Tough conceptual issue

HI,

I’m facing a tough conceptual issue regarding a parameterized search in the database. Parameterized search is where a user can from dropdowns or free text fields search on things like phone number, country, market…

Here is the SELECT query for this so far:


SELECT
    l.lead_id as 'Registrant Number'
    , l.salutation as 'Salutation'
    , l.first_name as 'First Name'
    , l.middle_names as 'Middle Names'
    , l.last_name as 'Last Name'
    , l.language as 'Preferred Lanaguage'
    , l.written_greeting as 'Written Greeting'
    , l.verbal_greeting as 'Verbal Greeting'
    , l.degree as 'Degree'
    , l.date_entered as 'Date Entered'
    , l.date_registered as 'Date Registered'
    , l.date_modified as 'Date Modified'
    , ls.lead_source as 'Lead Source'
    , u.uid as 'Counselor'
    , m.market_name as 'Market'
    , lc.location_name as 'Location'
    , sta.name as 'Status Name'
    , l.appointment_set as 'Appointment Set'
    , l.appointment_details as 'Appointment Details'
    , ss.sale_status as 'Sales Type'
    , l.follow_up_details as 'Follow Up Details'
    , g.gender as 'Gender'
    , y.year as 'Year of Birth'
    , ms.marital_status_name as 'Marital Status'
    , la.language as 'Language'
    , l.do_not_call as "Don't Call"
    , l.do_not_email as "Don't Email"
    , l.do_not_mail as "Don't Mail"
    , l.special_instructions as 'Special Instructions'
    , l.notes as 'Notes'
    , v.veteran_status as 'Veteran Status'
    , l.is_deceased as 'Is Deceased'
FROM
    leads as l
INNER JOIN
    lead_sources as ls
    ON
        l.lead_source_id = ls.lead_source_id
INNER JOIN
    users as u
    ON
        l.counselor_id = u.uid_number
INNER JOIN
    markets as m
    ON
        l.market_id = m.market_id
INNER JOIN
    locations as lc
    ON
        l.location_id = lc.location_id
INNER JOIN
    lk_genders as g
    ON
        l.gender_id = g.gender_id
LEFT OUTER JOIN
    years as y
    ON
        l.year_of_birth_id = y.year_id
INNER JOIN
    marital_status as ms
    ON
        l.married_status_id = ms.marital_status_id
INNER JOIN
    lk_languages as la
    ON
        l.language_id = la.language_id
LEFT OUTER JOIN
    lk_veterans as v
    ON
        l.veteran_status_id = v.veterans_id
LEFT OUTER JOIN
    leads2addresses as l2a
    ON
        l.lead_id = l2a.lead_id
LEFT OUTER JOIN
    addresses as a
    ON
        l2a.address_id = a.address_id
LEFT OUTER JOIN
    postal_codes as p
    ON
        a.post_code = p.postal_code
LEFT OUTER JOIN
    countries as cnt
    ON
        p.country_iso_code = cnt.country_iso_code
INNER JOIN
    sales_status as ss
    ON
        l.sales_type_id = ss.sale_status_id
LEFT OUTER JOIN
    statuses as sta
    ON
        l.status_id = sta.status_id
LEFT OUTER JOIN
    provs_states as pst
    ON
        p.state_prov_abbr = pst.abbreviation
    AND
        a.post_code = p.postal_code
LEFT OUTER JOIN
    leads2communications as l2c
    ON
        l.lead_id = l2c.lead_id
LEFT OUTER JOIN
    communications as com
    ON
        l2c.communication_id = com.communication_id
WHERE
    1 = 1

I can tag AND statments onto the end to search for specifics.
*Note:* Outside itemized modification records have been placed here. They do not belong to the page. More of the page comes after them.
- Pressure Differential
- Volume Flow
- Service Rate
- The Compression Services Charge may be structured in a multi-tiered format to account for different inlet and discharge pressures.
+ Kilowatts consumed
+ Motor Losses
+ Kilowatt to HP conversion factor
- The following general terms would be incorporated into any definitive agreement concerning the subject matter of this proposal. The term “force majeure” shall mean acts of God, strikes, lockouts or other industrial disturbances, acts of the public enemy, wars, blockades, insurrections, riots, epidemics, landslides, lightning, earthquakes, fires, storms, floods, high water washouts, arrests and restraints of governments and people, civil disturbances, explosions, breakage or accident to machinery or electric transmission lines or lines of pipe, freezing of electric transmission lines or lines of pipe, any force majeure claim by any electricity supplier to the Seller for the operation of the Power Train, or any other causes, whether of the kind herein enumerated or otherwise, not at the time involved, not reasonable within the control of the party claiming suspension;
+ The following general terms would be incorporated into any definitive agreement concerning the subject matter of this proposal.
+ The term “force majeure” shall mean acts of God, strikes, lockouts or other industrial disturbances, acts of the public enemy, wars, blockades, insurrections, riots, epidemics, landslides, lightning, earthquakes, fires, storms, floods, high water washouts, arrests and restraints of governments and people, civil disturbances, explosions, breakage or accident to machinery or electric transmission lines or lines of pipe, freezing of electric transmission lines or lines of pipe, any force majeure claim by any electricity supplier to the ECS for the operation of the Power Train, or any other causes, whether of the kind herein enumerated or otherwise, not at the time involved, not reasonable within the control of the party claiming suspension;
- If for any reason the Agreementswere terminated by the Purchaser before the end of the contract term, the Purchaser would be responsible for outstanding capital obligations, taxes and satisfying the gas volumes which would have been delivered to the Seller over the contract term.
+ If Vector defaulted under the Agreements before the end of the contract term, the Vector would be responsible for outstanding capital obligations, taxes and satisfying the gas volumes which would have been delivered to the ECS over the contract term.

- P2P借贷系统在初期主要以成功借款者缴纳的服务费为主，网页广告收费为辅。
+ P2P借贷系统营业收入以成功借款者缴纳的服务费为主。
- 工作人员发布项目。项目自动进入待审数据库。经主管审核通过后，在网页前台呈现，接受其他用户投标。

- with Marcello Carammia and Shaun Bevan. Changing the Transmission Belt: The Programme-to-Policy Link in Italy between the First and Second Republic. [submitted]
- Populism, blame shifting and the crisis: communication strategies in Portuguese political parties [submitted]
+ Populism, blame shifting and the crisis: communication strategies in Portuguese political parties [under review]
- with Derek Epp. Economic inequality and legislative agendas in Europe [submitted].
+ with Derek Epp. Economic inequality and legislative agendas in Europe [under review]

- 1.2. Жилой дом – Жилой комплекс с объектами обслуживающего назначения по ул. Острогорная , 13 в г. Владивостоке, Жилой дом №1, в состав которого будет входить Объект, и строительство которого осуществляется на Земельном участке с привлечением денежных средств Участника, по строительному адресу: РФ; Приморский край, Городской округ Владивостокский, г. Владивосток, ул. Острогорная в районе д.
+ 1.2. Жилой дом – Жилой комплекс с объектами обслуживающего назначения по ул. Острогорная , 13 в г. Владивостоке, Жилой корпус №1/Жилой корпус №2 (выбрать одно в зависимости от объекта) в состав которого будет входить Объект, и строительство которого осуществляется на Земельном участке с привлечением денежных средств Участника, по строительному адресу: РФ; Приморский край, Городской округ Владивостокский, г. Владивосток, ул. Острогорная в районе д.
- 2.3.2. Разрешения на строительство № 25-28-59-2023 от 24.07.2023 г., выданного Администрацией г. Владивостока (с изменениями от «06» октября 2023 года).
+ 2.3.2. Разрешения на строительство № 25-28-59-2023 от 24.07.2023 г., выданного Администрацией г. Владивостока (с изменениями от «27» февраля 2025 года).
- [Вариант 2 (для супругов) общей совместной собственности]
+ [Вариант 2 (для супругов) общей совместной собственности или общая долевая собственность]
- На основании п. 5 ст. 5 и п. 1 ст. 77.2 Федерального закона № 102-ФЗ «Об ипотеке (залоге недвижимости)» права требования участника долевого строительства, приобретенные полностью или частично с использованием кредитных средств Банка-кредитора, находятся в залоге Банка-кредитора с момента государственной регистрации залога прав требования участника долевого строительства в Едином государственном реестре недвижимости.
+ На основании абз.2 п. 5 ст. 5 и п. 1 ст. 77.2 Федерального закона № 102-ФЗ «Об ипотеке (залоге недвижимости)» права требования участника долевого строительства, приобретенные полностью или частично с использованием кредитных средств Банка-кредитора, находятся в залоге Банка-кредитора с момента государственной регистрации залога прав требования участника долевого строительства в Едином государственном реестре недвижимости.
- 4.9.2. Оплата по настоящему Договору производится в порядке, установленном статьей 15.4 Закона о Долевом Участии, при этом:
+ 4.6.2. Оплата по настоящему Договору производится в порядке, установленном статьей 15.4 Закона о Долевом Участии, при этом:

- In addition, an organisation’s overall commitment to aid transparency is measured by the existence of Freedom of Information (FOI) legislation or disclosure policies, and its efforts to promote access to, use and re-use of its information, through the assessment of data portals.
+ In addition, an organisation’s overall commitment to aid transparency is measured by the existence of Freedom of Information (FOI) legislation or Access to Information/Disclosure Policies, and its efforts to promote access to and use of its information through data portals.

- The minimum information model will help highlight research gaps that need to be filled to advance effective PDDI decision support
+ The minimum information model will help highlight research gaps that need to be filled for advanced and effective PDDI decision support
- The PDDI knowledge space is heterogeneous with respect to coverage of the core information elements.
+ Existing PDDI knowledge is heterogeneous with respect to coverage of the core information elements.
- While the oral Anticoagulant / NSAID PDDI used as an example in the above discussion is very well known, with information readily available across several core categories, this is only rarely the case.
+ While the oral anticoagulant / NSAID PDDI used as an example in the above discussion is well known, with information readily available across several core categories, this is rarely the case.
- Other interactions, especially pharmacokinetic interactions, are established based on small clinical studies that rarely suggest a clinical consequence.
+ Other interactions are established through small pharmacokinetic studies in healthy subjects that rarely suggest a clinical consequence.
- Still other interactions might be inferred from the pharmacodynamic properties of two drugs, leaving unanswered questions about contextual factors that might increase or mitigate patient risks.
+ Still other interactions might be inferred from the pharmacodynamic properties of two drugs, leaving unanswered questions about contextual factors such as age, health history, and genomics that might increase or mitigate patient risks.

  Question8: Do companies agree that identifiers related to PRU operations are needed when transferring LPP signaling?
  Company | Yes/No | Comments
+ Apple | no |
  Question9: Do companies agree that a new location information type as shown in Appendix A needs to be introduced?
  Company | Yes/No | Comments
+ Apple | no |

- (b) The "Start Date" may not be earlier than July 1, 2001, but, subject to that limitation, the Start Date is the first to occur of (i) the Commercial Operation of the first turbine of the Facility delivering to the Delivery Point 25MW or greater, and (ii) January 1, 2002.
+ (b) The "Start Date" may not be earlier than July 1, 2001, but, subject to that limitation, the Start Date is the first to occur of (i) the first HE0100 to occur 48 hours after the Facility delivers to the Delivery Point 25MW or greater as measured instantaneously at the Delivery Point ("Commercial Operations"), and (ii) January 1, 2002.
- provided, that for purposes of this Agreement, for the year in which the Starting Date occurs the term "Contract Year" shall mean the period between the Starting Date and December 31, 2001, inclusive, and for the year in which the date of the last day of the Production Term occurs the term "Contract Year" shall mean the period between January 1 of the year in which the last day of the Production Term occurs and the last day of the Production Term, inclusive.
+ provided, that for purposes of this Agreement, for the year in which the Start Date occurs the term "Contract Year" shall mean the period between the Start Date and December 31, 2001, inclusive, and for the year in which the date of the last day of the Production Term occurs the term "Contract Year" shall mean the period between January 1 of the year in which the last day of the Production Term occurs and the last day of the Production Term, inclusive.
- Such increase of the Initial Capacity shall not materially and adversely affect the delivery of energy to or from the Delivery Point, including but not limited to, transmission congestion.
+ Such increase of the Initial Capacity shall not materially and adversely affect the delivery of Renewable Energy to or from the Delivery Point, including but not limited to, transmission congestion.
A lead can have many different types of phone numbers Work, Home, Cell … which is why the leads2communication table exists

delimiter $$

CREATE TABLE `leads2communications` (
  `lead_id` int(11) NOT NULL,
  `communication_id` int(11) NOT NULL,
  PRIMARY KEY  USING BTREE (`lead_id`,`communication_id`),
  CONSTRAINT `fk_leads2communications_leads` FOREIGN KEY (`lead_id`) REFERENCES `leads` (`lead_id`) ON DELETE CASCADE ON UPDATE CASCADE
) ENGINE=InnoDB DEFAULT CHARSET=latin1$$


.

The conceptual issue that I face is driven by this part of the above SELECT statement

LEFT OUTER JOIN
     leads2communications as l2c
     ON
         l.lead_id = l2c.lead_id
 LEFT OUTER JOIN
     communications as com
     ON
         l2c.communication_id = com.communication_id

.

If a user searches by phone number then I can use the following to return that unique record (bogus phone number):


AND
    com.phone_number = '905-000-0000'

However if I don’t append the above ‘AND’ filter then I get the same lead duplicated for every phone number linked to that particular lead, which is what is expected given the query.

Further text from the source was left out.